L'insoddisfazione personale la vedeva riflessa anche nella realtà esterna, nelle sorti di un'Italia mediocre e rassegnata al dominio straniero, appiattita nello spegnersi degli slanci eroici e delle idealità. Il presente è grigio e fangoso, lontano da quella vitalità del mondo classico il cui recupero sarebbe l'unico antidoto alla crisi contemporanea: siamo nella fase del pessimismo storico, quando Leopardi è convinto che la negatività della condizione umana non sia un dato di natura, ma qualcosa di legato a una particolare epoca – la sua –, colpevole di essersi allontanata da uno stato di felicità primigenia.

Come si legge negli appunti dello “Zibaldone”, questa riflessione è strettamente collegata alla teoria del piacere, che l'autore andava definendo in quegli anni e che vedeva in ogni comportamento umano l'aspirazione a un piacere destinato a rimanere insoddisfatto, perché orientato non verso oggetti concreti e raggiungibili, ma verso una realtà vaga e indefinita, un “oltre”, che esiste soltanto nell'immaginazione. Ora, grazie al modernismo e al progresso, i contemporanei avevano spazzato via le “illusioni” e i miti degli antichi, senza però riuscire a produrre altri simboli sufficientemente forti. Gli uomini moderni, fieri del loro razionalismo, hanno perso il potere dell'immaginazione, e questo li condanna all'infelicità.

È un pessimismo “attivo”, carico di rabbia verso l'immobilismo e di desiderio di risvegliare virtù che sembrano ormai perdute: in questa direzione, la strada che Leopardi indica è il ritorno allo spirito classico, alla capacità di sentire le cose e di indignarsi, di lottare per il cambiamento. Sul  piano letterario è il momento della poesia, della lirica come canale privilegiato del vago e dell'indefinito, delle grandi “illusioni” che sole possono scuotere l'uomo e spingerlo verso grandi traguardi. Nascono così le canzoni civili e patriottiche dell'autunno 1818 -All'Italia e Sopra il monumento di Dante che si prepara a Firenze-, e quella del 1820 Ad Angelo Mai, tutta giocata sul contrasto fra i generosi eroi del passato e il nulla che avvolge il presente. E poi – tra il '19 e il '21 – nascono gli idilli, quali La sera del dì di festa , Alla luna e L'infinito.

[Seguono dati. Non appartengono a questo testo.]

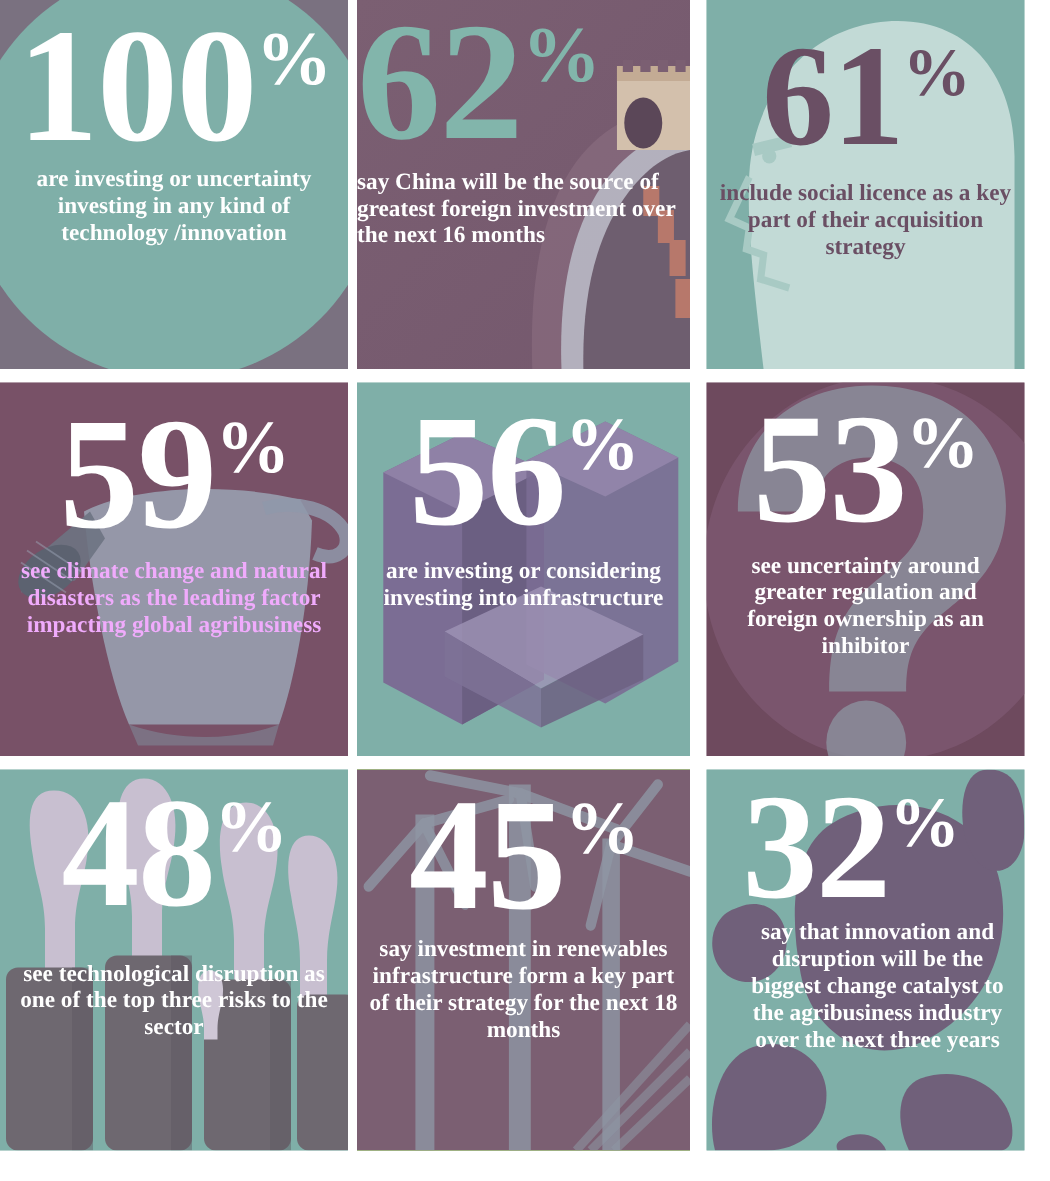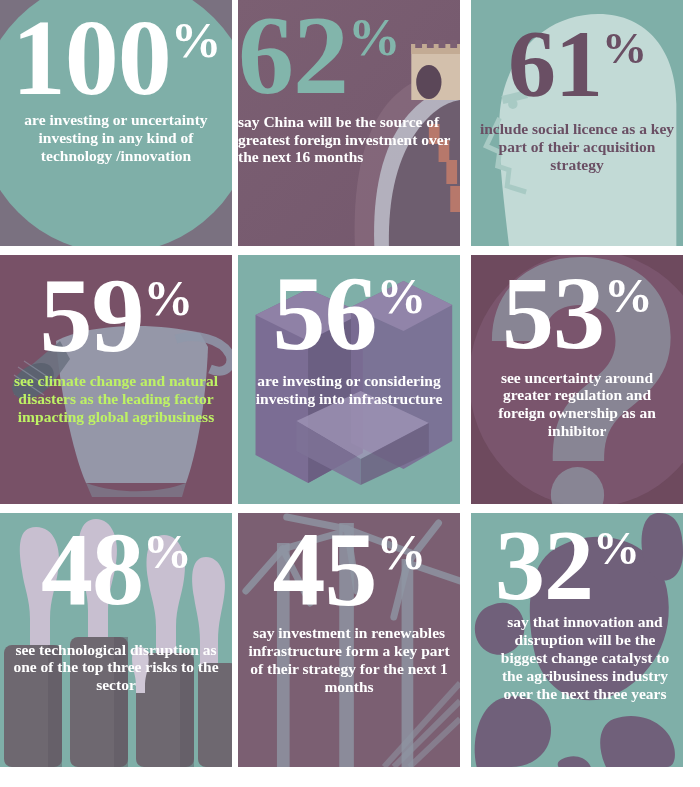--- a/index.html
+++ b/index.html
@@ -80,7 +80,7 @@
   .c4{background:#775068;background:#785167;}
   .c4 .content{align-items:center;text-align:center;}
   .c4 .stat{color:#ffffff;font-size:106px;margin-top:10px;}
-  .c4 .desc{color:#bef264;margin-top:10px;}
+  .c4 .desc{color:#f0abfc;margin-top:10px;}
 
   
   .c5{background:#7fafa8;}

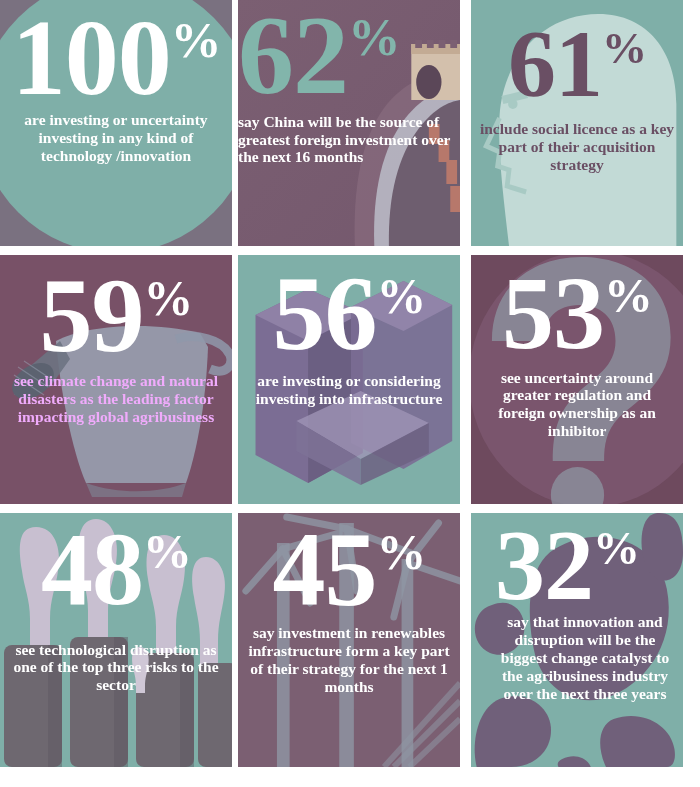--- a/index.html
+++ b/index.html
@@ -279,7 +279,7 @@
     </svg>
     <div class="content">
       <div class="stat"><span>45</span><span class="pct">%</span></div>
-      <div class="desc">say investment in renewables infrastructure form a key part of their strategy for the next 1 months</div>
+      <div class="desc">say investment in renewables infrastructure form a key part of their strategy for the next 18 months</div>
     </div>
   </div>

Succede però qualcosa. Succede che nel 1822 Leopardi riesce finalmente a uscire da Recanati, andando a trovare degli zii materni a Roma.
Ma il contatto con la città simbolo dell'era classica lo delude: neanche nel fasto dei monumenti e delle antiche rovine trova quella grandezza che aveva immaginato, e torna a Recanati con un senso di sconfitta. Il pessimismo sulla condizione umana si approfondisce e diventa più complesso: impossibile e inutile il recupero del passato, perché la condanna alla sofferenza non è propria di questo o quel secolo, di questa o quella società, ma è un tratto che accomuna il genere umano nel suo insieme. La svolta si concretizza fra il '23 e il '24 e segna il passaggio dal pessimismo storico a quello cosmico: non più forza vitale e fonte di benigne illusioni, la natura è vista al contrario come una “matrigna”, che nei suoi cicli di costruzione e distruzione agisce in maniera del tutto cieca e indifferente, senza alcun piano finalistico che riguardi i destini dell'uomo. 

La scoperta di quest' “amaro vero”, di quest'infelicità radicale, spegne la forza delle grandi illusioni e l'ispirazione poetica: Leopardi non riuscirà più a scrivere poesie, indirizzandosi invece verso la filosofia, con la prosa delle “Operette morali” (1824), attraversate da una vena ironica e dall'amara presa in giro di chi crede che l'uomo sia il padrone dell'universo.
Nel Dialogo della Natura e di un Islandese, interrogata sulle sofferenze dell'uomo la natura risponde:

“Immaginavi tu forse che il mondo fosse fatto per causa vostra? Ora sappi che nelle fatture, negli ordini e nelle operazioni mie, trattone pochissime, sempre ebbi ed ho l'intenzione a tutt'altro che alla felicità degli uomini o all'infelicità. Quando io vi offendo in qualunque modo e con qual si sia mezzo, io non me n'avveggo, se non rarissime volte: come, ordinariamente, se io vi diletto o vi benefico, io non lo so; e non ho fatto, come credete voi, quelle tali cose, o non fo quelle tali azioni, per dilettarvi o giovarvi. E finalmente, se anche mi avvenisse di estinguere tutta la vostra specie, io non me ne avvedrei”

Tagliente la satira dell'antropocentrismo anche in altre due operette qualiDialogo d'Ercole e di Atlante, in cui i protagonisti giocano a palla con il globo terrestre; e il Dialogo di un Folletto e di uno Gnomo , dove si racconta della sparizione di tutti gli uomini dalla Terra, mentre la natura continua a fare il suo corso.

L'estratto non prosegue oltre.